Addressing the problem of illegal logging, however, is not as simple as enacting stronger laws and harsher penalties. In fact, worldwide it is often the theoretically strong laws that are the problem. Of course, in Virginia we still have timber theft. This is a type of illegal logging but at the levels and ways it is done, it is more akin to ordinary crime like burglary or grand theft auto. There are no cases of widespread deforestation caused by illegal logging in the Old Dominion.  Unfortunately, this is not the case everywhere.  In some countries the illegal timber harvest can reach as high a 60-70% of the total.  What accounts for the difference?

The easy answer is that countries where illegal logging is rampant simply lack strict laws or the ability to enforce them. The first part of this statement is often not true. Many developing countries have – on the books – much stricter preservation laws than we have in Virginia.
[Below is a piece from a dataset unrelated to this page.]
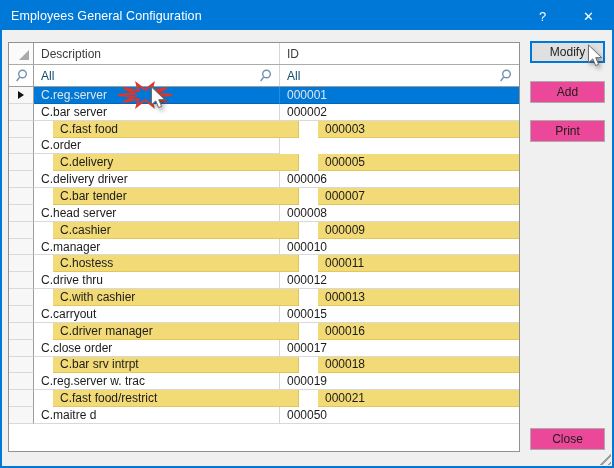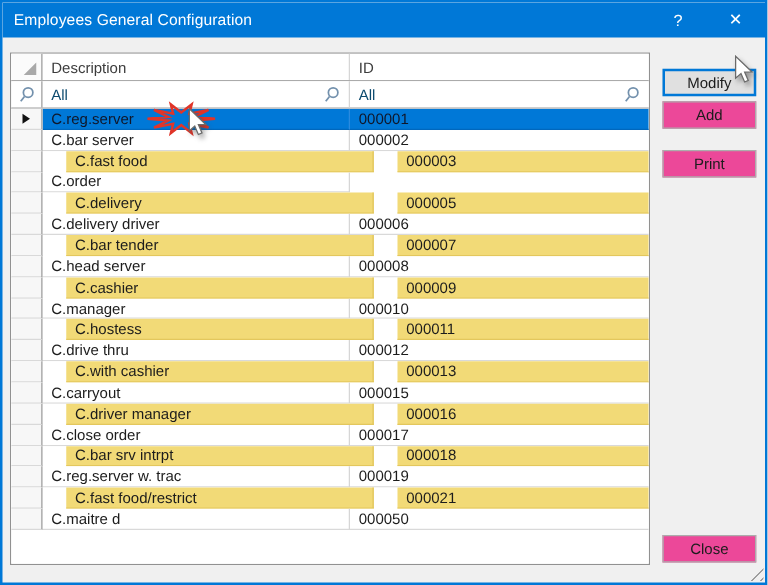"Modify" #btn-modify { top: 53px -> 39px }
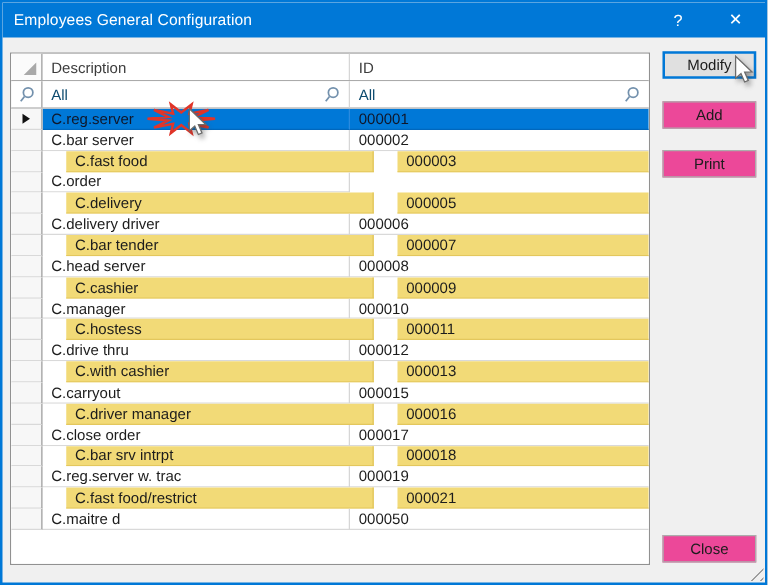"C.reg.server" .drow.sel .c-desc,.drow.sel .c-id { color: #0f172a -> #e5e5e5 }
In some places it is just plain illegal to cut down native forests on a wide range of land types. These are often the places most likely to be deforested, as illegal logging targets them first. They understand that government authorities probably cannot protect them and that the off limits status has removed the incentives for local people to pay much attention. The second part of the statement - that they lack the ability to enforce the good laws - is true in areas of deforestation but it is not as remarkable at it seems because it is true everywhere.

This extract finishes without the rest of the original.